The Residential Tenancies Act 2010 (NSW) was assented to on 17 June 2010, and section 79 of the new Act contains provisions that can both terminate and modify residential tenancy arrangements in some circumstances where a final order for an Apprehended Violence Order (‘AVO’) has been made.

The new Act will come into effect in late 2010 after the necessary supporting regulations have been made, so it is important to note that the comments that follow refer to a law that has not yet come into force.

For further information, visit the Office of Fair Trading’s website: http://www.fairtrading.nsw.gov.au/About_us/Legislation/Changes_to_legislation/Renting_laws_are_changing.html

According to the Office of Fair Trading, once the new laws come into force, s 79 will ensure that ‘victims of domestic violence living in a rented property will have the right to change the locks and seek to take over the tenancy if their name is not already on the lease.’ This perhaps overstates the true position, since the relevant provisions are only triggered where the AVO includes an exclusion order. In other words, the AVO must prohibit the respondent from ‘having access to the residential premises.’ Presumably then, an order that simply prohibits the respondent from assaulting, molesting or harassing the person in need of protection (‘PINOP’), will not be sufficient to trigger s79 once the Act comes into force.

It is important to note that s 79(1) appears to operate automatically to terminate the tenancy of the respondent to the AVO. According to this sub-section, upon the making of a final AVO that includes an exclusion order prohibiting the respondent from having access to the rented premises, the respondent’s tenancy ‘is terminated’, although this termination does not affect the tenancy of any co-tenant not subject to the order. The sub-section does not seem to envisage any form of application to the CTTT to effect the termination, so presumably it is the order itself that triggers this event. No doubt the regulations will contain greater detail of the processes of notification of landlords that will be required.

This is all very well, but what if the PINOP is not on the lease?

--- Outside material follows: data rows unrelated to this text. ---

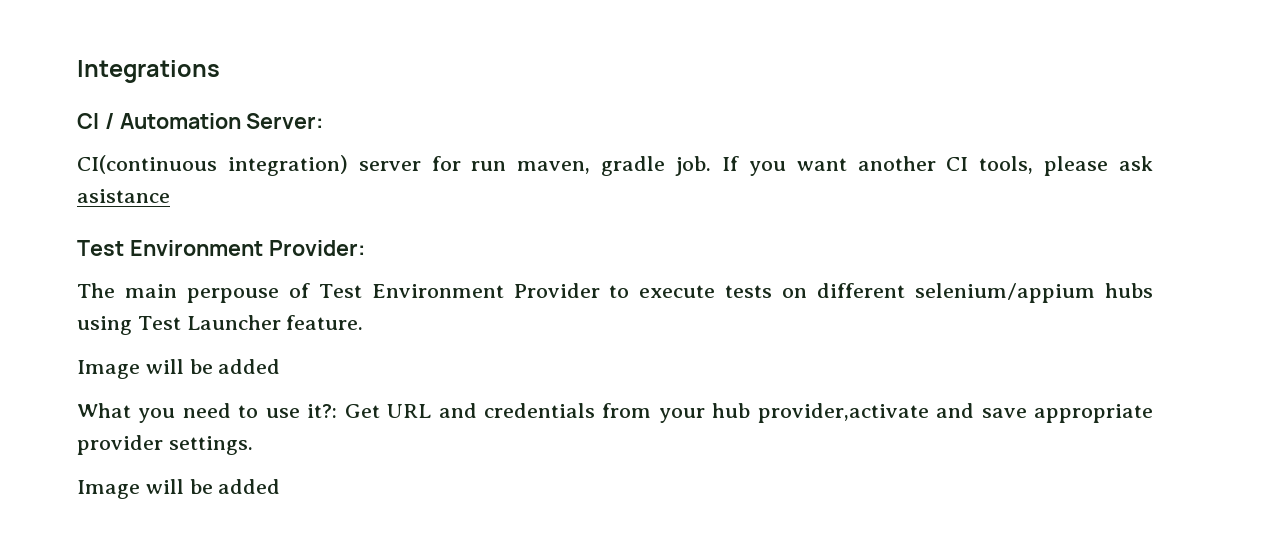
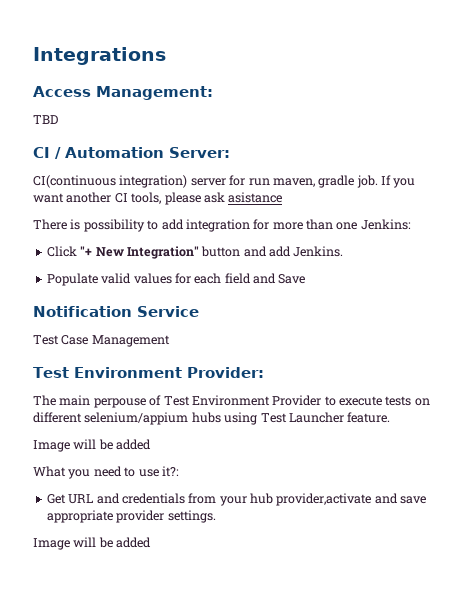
(220, 71) none -> [33,86,213,100] [33,115,58,124] // Access Management: // TBD
(170, 196) none -> [33,219,411,232] [46,246,344,259] [46,273,306,286] [33,306,199,317] [33,335,170,347] // There is possibility to add integration for more than one Jenkins: // Click "+ New Integration" button and add Jenkins. // Populate valid values for each field and Save // Notification Service // Test Case Management
(338, 411) none -> (179, 471) //

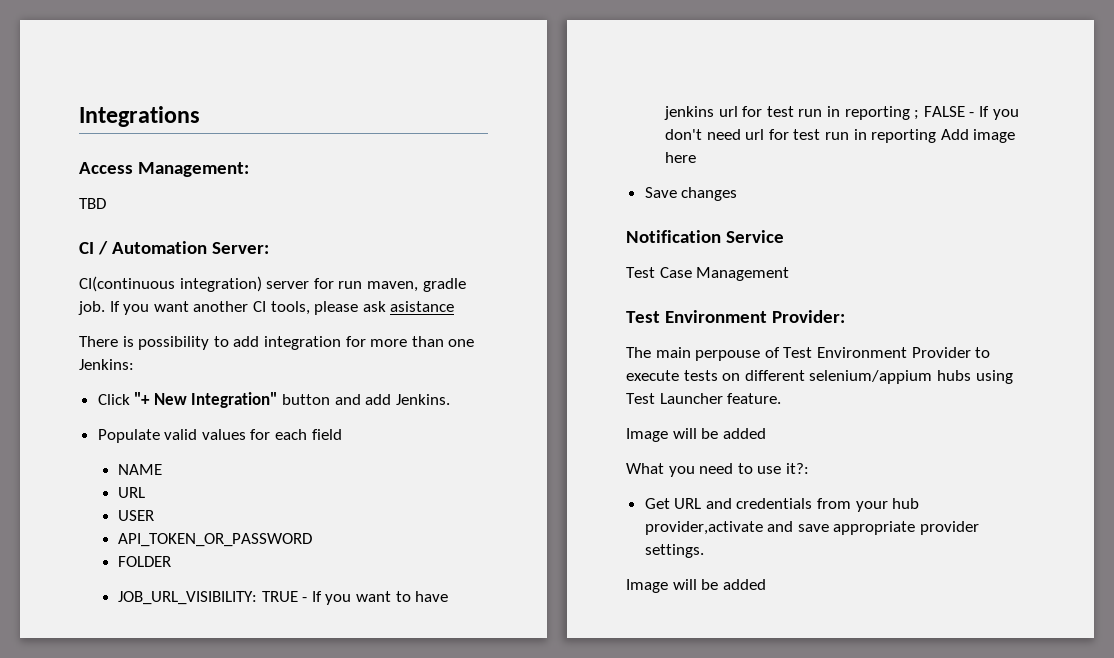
[253,273,276,284] and -> [118,464,163,475] [118,487,146,498] [118,510,155,521] [118,533,313,547] [118,556,172,567] [118,591,449,605] [664,106,1019,120] [665,129,1016,143] [665,152,697,163] // NAME // URL // USER // API_TOKEN_OR_PASSWORD // FOLDER // JOB_URL_VISIBILITY: TRUE - If you want to have jenkins url for test run in reporting ; FALSE - If you don't need url for test run in reporting Add image here //
(306, 279) none -> [681,187,738,201] changes

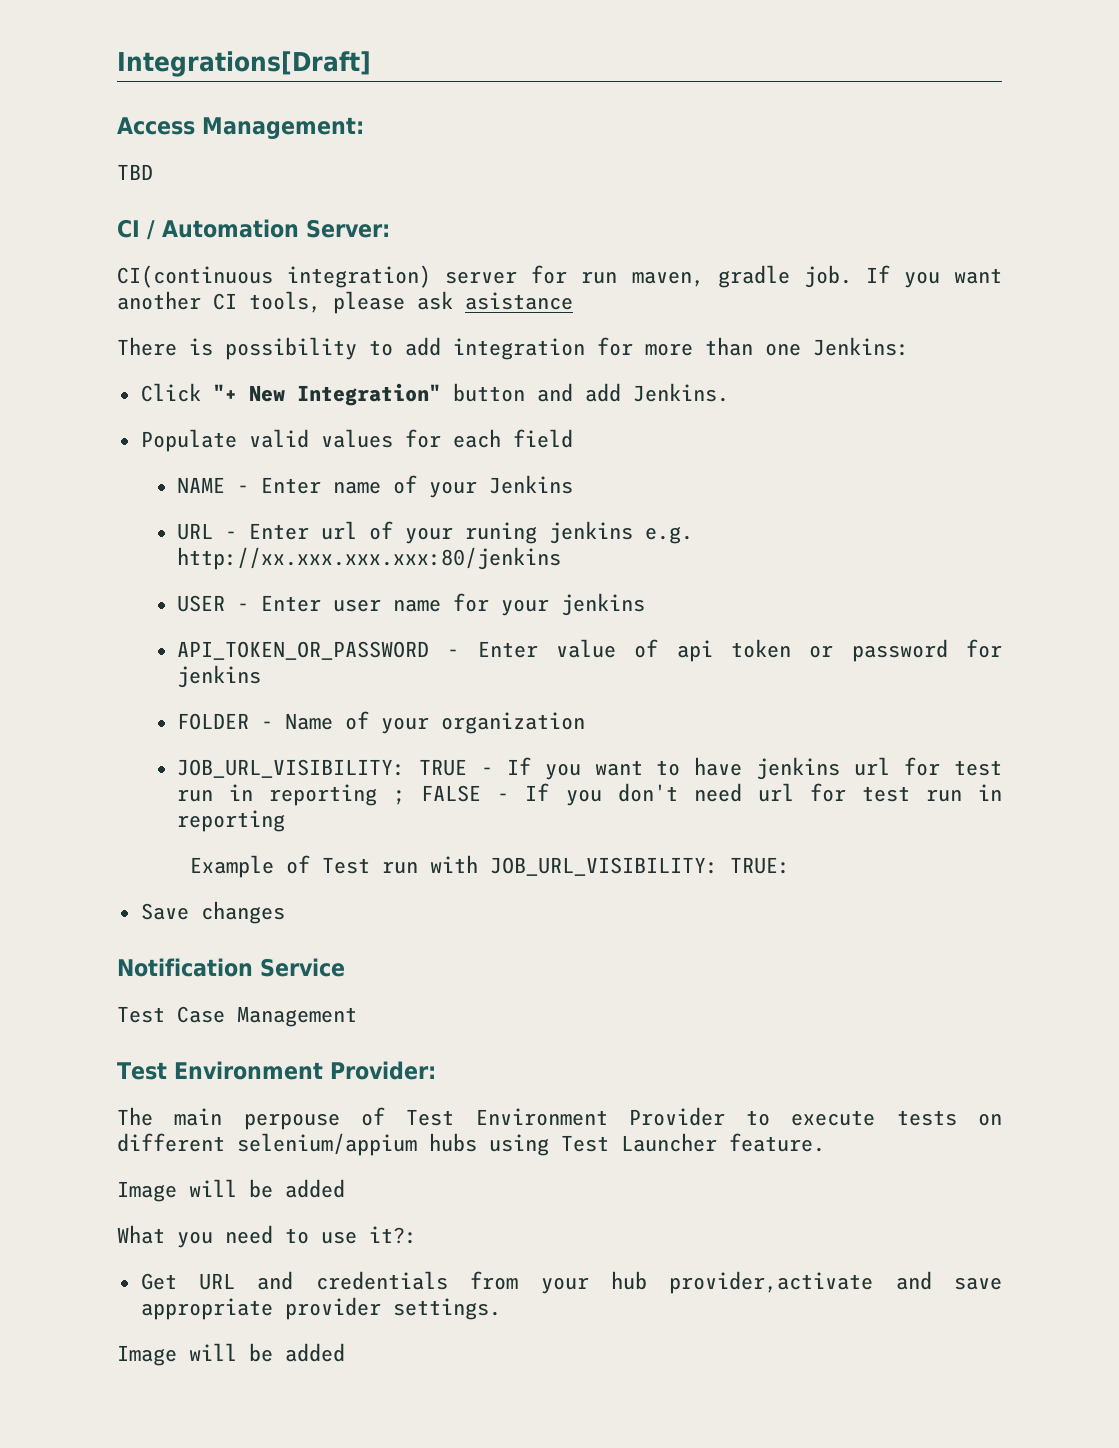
[79,106,200,127] Integrations -> [117,51,371,77] Integrations[Draft]
[118,487,146,498] [118,510,155,521] [118,533,313,547] [118,556,172,567] // URL // USER // API_TOKEN_OR_PASSWORD // FOLDER -> [237,475,574,498] [177,521,694,544] [177,547,562,570] [177,593,646,616] [177,639,1003,662] [177,665,262,688] [177,711,586,734] - Enter name of your Jenkins // URL - Enter url of your runing jenkins e.g. http://xx.xxx.xxx.xxx:80/jenkins // USER - Enter user name for your jenkins // API_TOKEN_OR_PASSWORD - Enter value of api token or password for jenkins // FOLDER - Name of your organization
[940,129,1016,143] [665,152,697,163] Add image here -> [189,855,790,878] // Example of Test run with JOB_URL_VISIBILITY: TRUE:

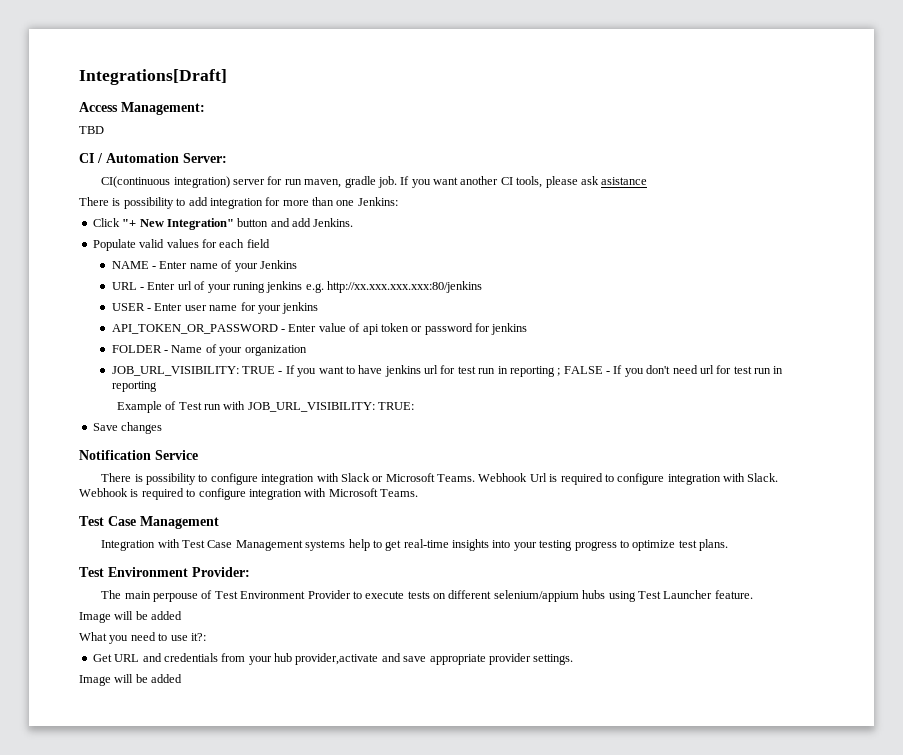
[117,1006,357,1027] Test Case Management -> [101,473,779,485] [79,488,418,500] [79,516,219,529] [101,539,729,551] There is possibility to configure integration with Slack or Microsoft Teams. Webhook Url is required to configure integration with Slack. Webhook is required to configure integration with Microsoft Teams. // Test Case Management // Integration with Test Case Management systems help to get real-time insights into your testing progress to optimize test plans.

S 79(2) addresses this concern by providing that the Tribunal may make an order recognising a remaining occupant ‘as a tenant under the residential tenancy agreement,’ again, provided ‘the tenant or a former tenant or co-tenant is prohibited by a final apprehended violence order from having access to the residential premises.’ Of course this will require a formal application to be made by the PINOP to the CTTT, and the forthcoming regulations will no doubt flesh the necessary processes out.

Subsection 3 goes on to provide that such an order may vest a tenancy ‘on such of the terms of the previous residential tenancy agreement as the CTTT thinks appropriate having regard to the circumstances of the case’, which seems to suggest that the CTTT can delete terms from the existing tenancy agreement, but not add or otherwise modify the terms of the existing agreement.

In subsequent updates we will provide you with further details of the regulations.